The basics of my daily diet are multigrain rice, miso soup and nukazuke pickles. If a main dish of fish or meat is added, it’s perfect. Today, I added teriyaki buri yellowtail.
If something like nori and tofu are also on the table, it becomes like a breakfast served at a ryokan inn. That’s the start of a fine day.
When I was a child, my mother ran a grocery store. No matter how busy she was, she placed priority on preparing meals for us. Along with the ever-present miso soup and pickles, she cooked a variety of main dishes. To me, that is “washoku.” I believe any dish your parents prepared when you were a child can be referred to as washoku.
Washoku has a good nutritional balance and is healthy. This was one of the features highlighted when washoku was added to the UNESCO Intangible Cultural Heritage list in 2013.
Washoku is also popular overseas as a healthy cuisine. At the time that efforts were being made to gain the UNESCO status for washoku, French cooking earned the distinction just a step ahead. Upon taking a trip to France, I was surprised by just how popular washoku is there. For example, vegetables that originate in Kyoto Prefecture were cultivated, and fermented Japanese seasonings were also used.
In contrast, the aging of farmers and artisans and the lack of successors has shaken washoku culture in Japan. In my travels around the country for filming on location or for reporting for TV programs, I discovered a variety of ingredients and dishes and met their producers. Such encounters made me feel a sense of urgency. If the artisans who make barrels for producing soy sauce disappear, traditional flavors may be lost with them.
I feel that among today’s young generation, an increasing number are interested in washoku, or have a heightened awareness of eating good-quality food. I hope to serve as a bridge between such consumers and the producers of quality products.
I have revived the name of my family’s since-closed shop, Hadajin Shoten. As the sixth-generation owner, I started in February using the internet to disseminate information on producers, such as the difficulties they are facing and their specialties. I offer my support by purchasing products, such as multigrain rice or nori, and selling them online.

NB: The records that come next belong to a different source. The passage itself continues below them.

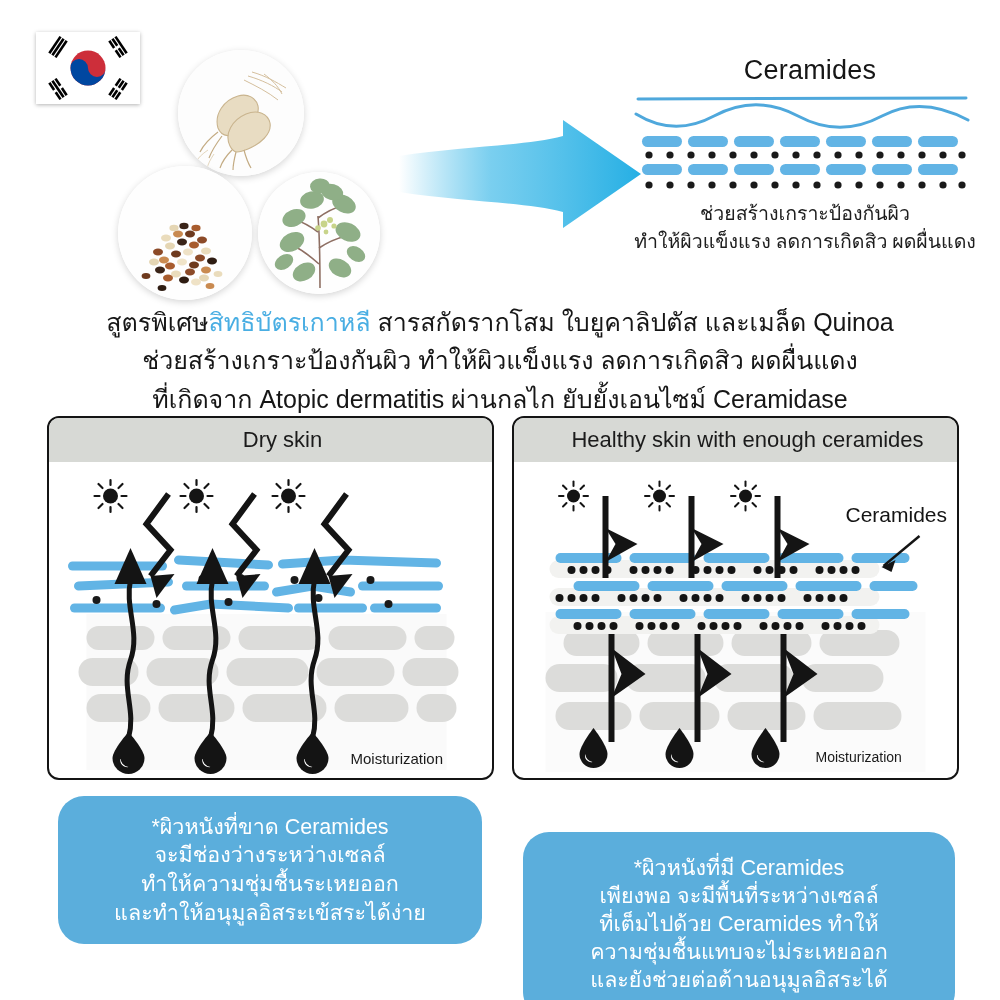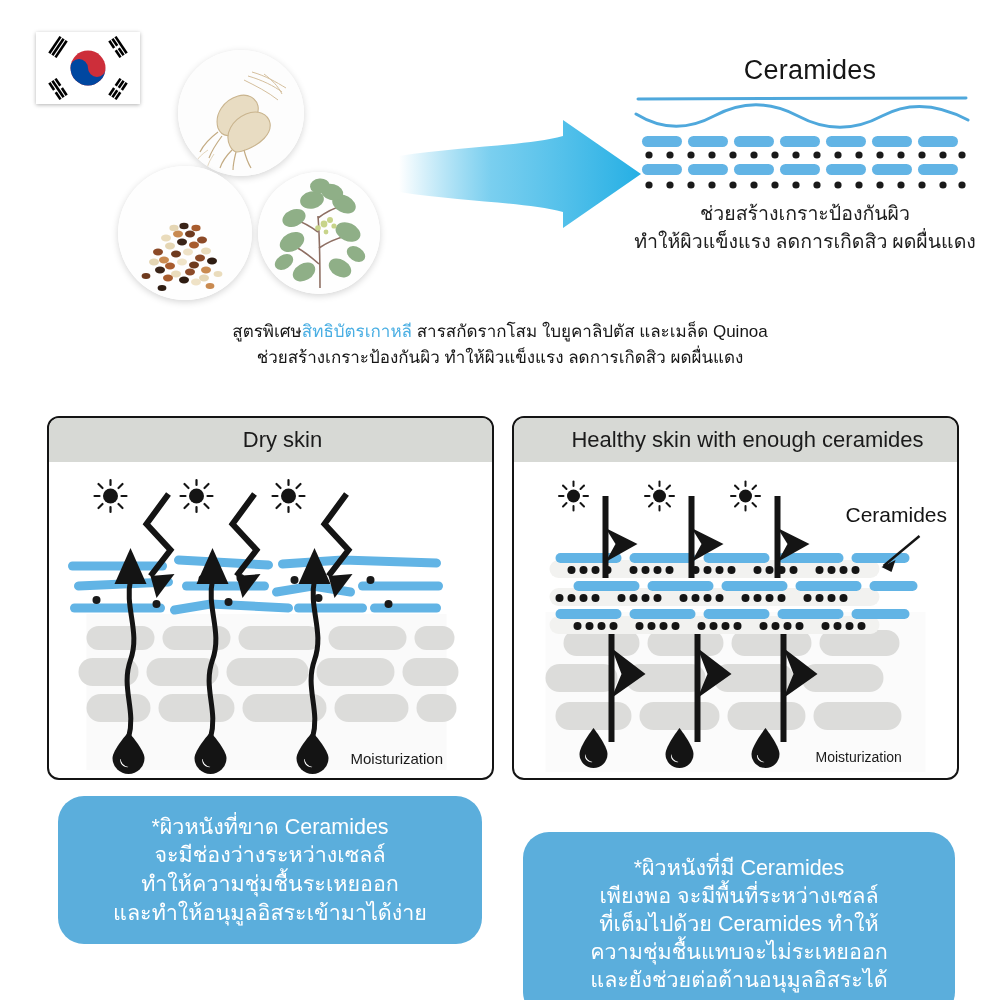"สูตรพิเศษสิทธิบัตรเกาหลี สารสกัดรากโสม" #mid-text { font-size: 17px -> 25px; top: 319px -> 303px }
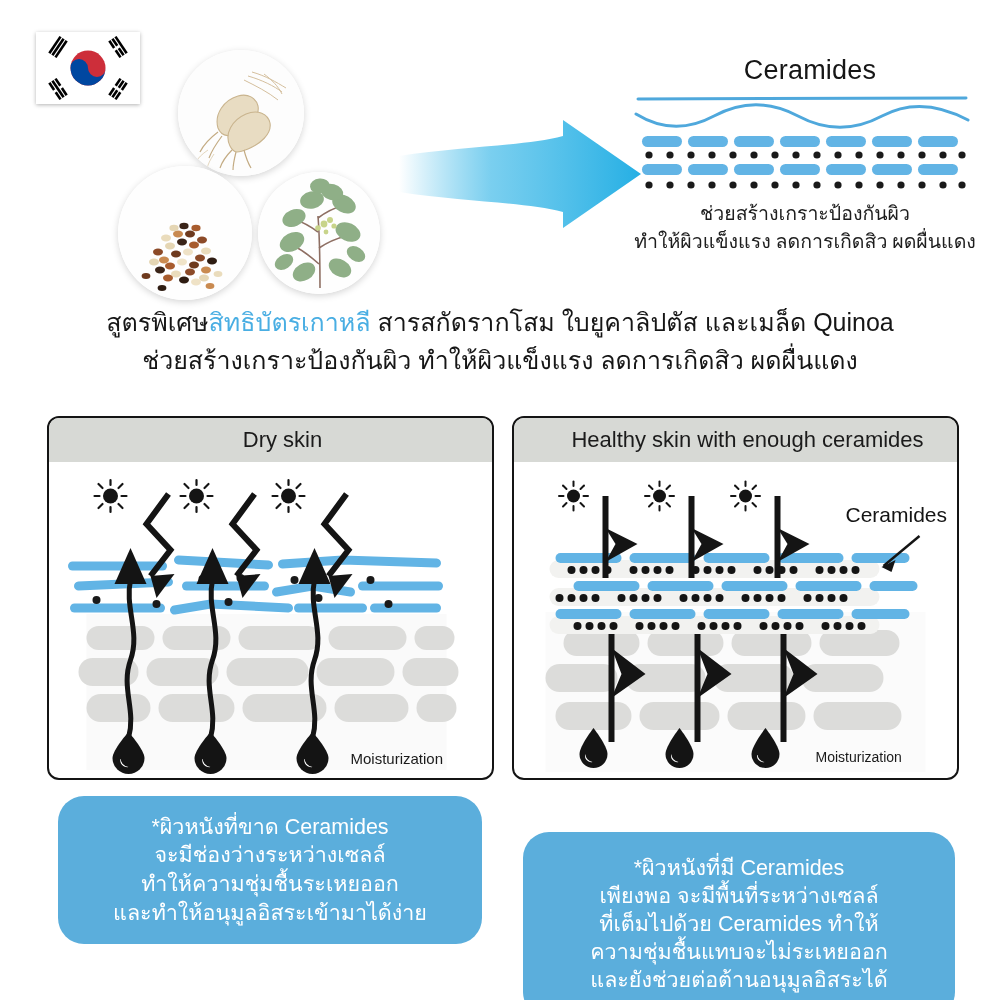"ที่เกิดจาก Atopic dermatitis ผ่านกลไก" div { html: none -> <div>ที่เกิดจาก Atopic dermatitis ผ่านกลไก ยับยั้งเอนไซม์ Ceramidase</div> }
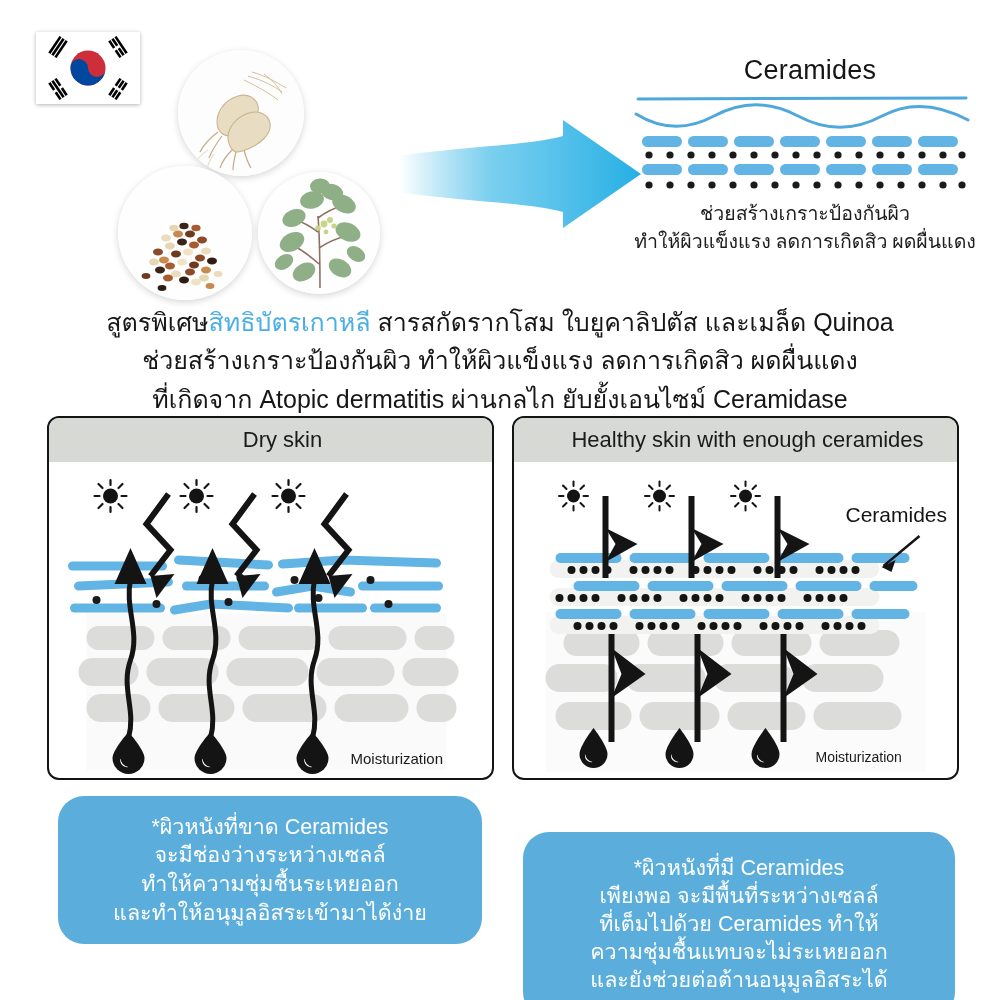"และทำให้อนุมูลอิสระเข้ามาได้ง่าย" div { text: และทำให้อนุมูลอิสระเข้ามาได้ง่าย -> และทำให้อนุมูลอิสระเข้สระได้ง่าย }
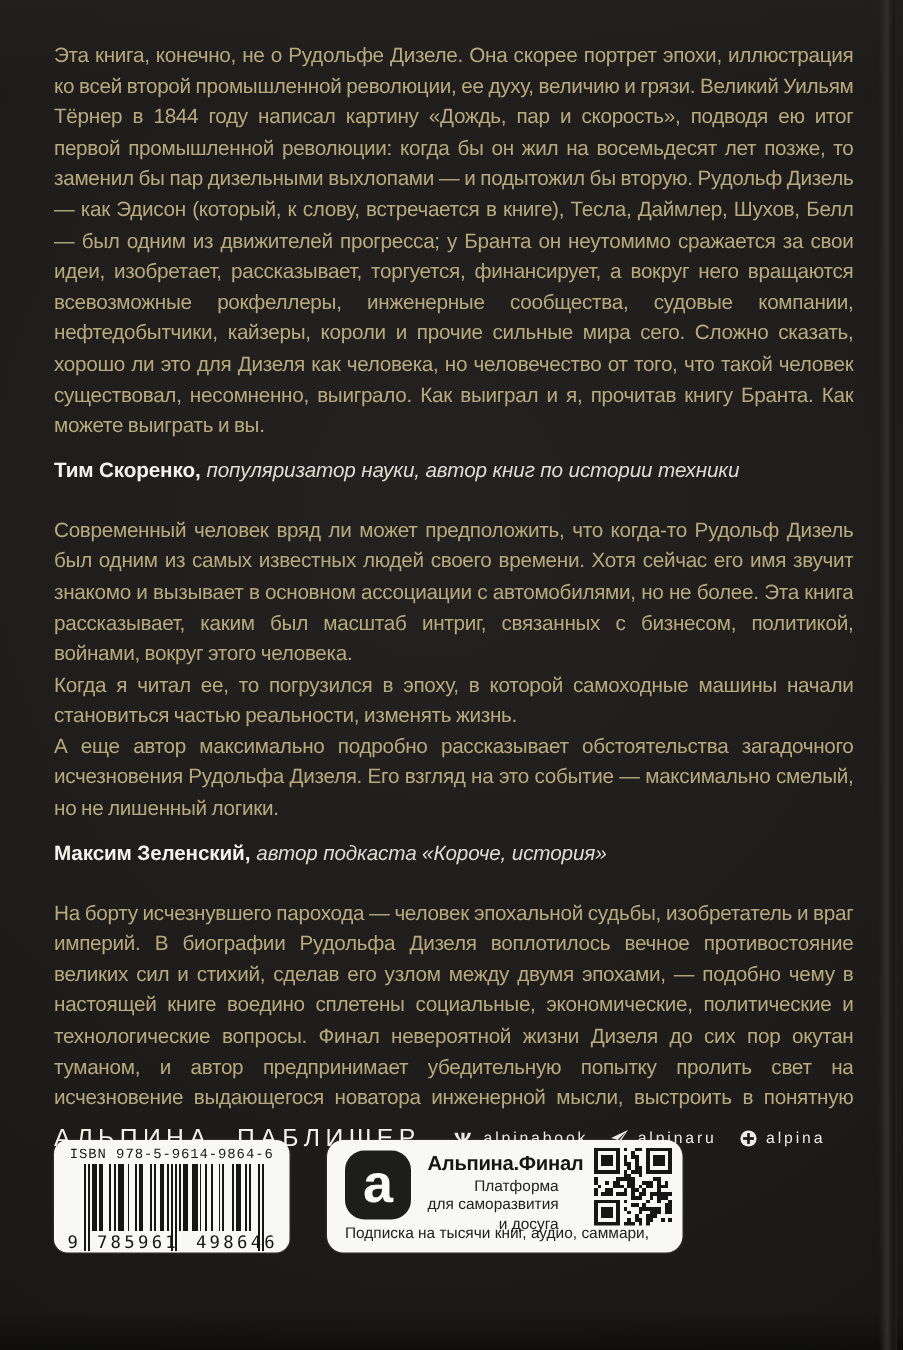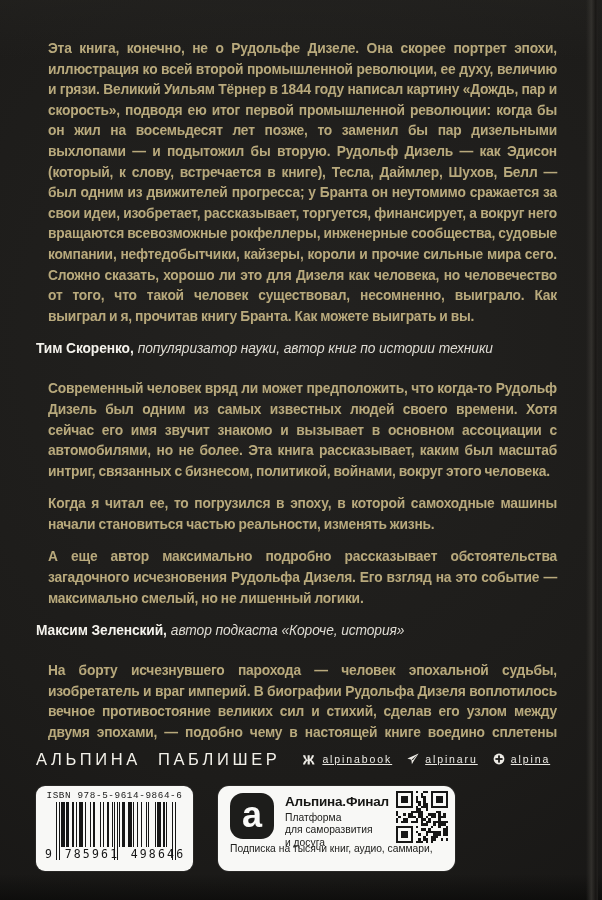"Эта книга, конечно, не о" .blurb p.body { font-weight: bold -> none; margin: 12px -> 0 }
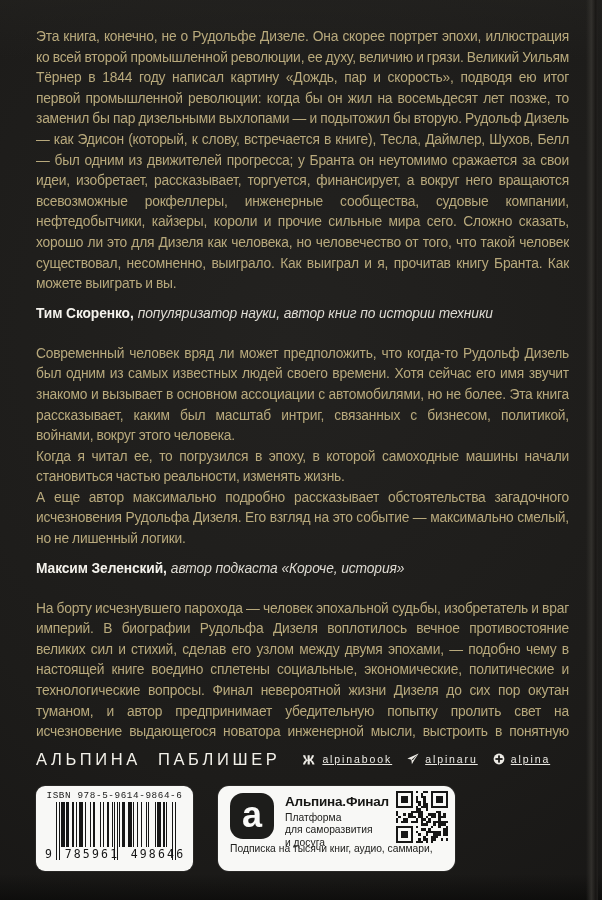"alpinabook" .social { text-decoration: underline -> none }
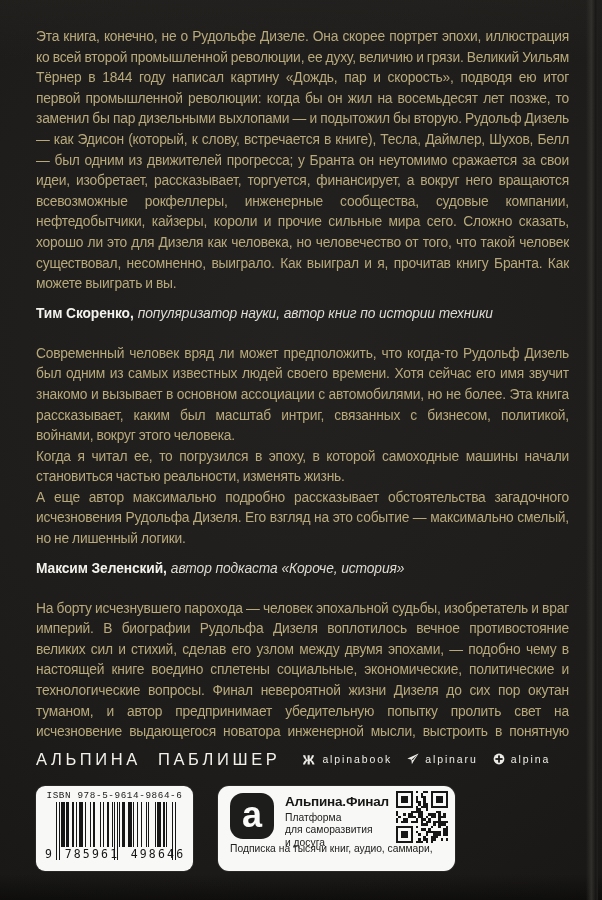"ISBN 978-5-9614-9864-6" .card { height: 85px -> 75px; top: 786px -> 760px }
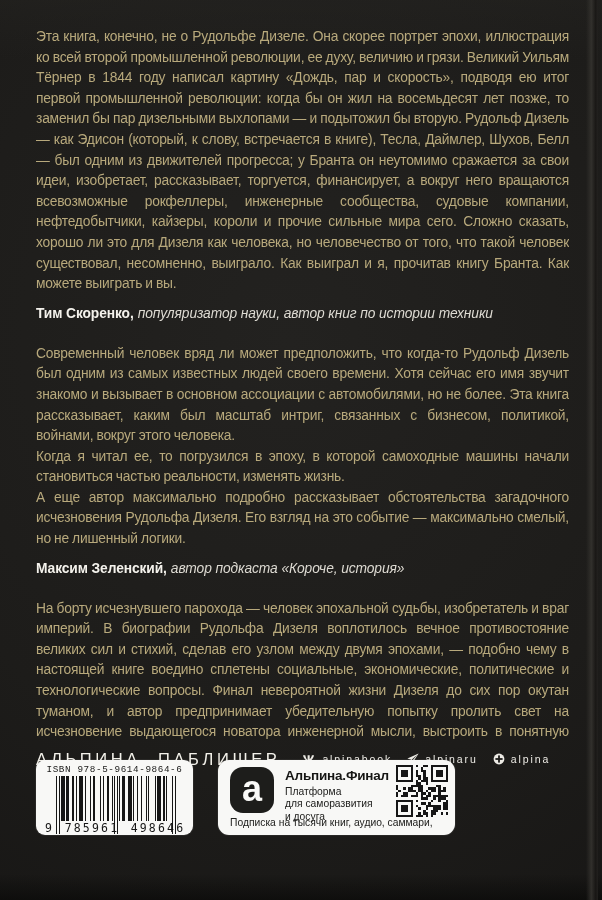"Платформа" .plus-sub { text-align: none -> right }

However, as a person trying to make my way in life, I can sympathize with people who shy away from washoku cooking if they feel it is too much bother. Nowadays, everyone is busy. When I would come home tired at night, I didn’t feel like preparing a meal that required time and effort. It was distressing for me, knowing I shouldn’t feel this way.
I think it was probably last year when I was listening to a radio program featuring cooking expert Yoshiharu Doi, who said, “Home-cooked meals do not have to be extravagant.” It was a great relief for me. It’s OK to prepare meals in a short amount of time.
The key for cutting preparation time for washoku dishes is to use simple seasonings. I’ve found vinegar, dashi broth and other products from makers I consider reliable, and as I became more skilled at using them, it made me feel like an accomplished chef. And it makes cooking fun. Delicious washoku dishes can be prepared without a lot of fuss.
And when you want to put in the time and effort to cook, go for it wholeheartedly.
When my Hadajin Shoten started selling nukazuke sets (vegetables pickled in a bed of fermented rice bran), they sold out in a flash.
It’s known that for nukazuke, it’s bothersome to handle the rice bran bed until you get used to it. Still, there are more than a few people who want to make it. As long as that stays the case, I believe washoku will never disappear.
For the Reiwa era, the young generation may come up with washoku dishes that are better suited for the new era. I intend to offer them my support.
— This interview was conducted by Yomiuri Shimbun Staff Writer Yukako Fukushi.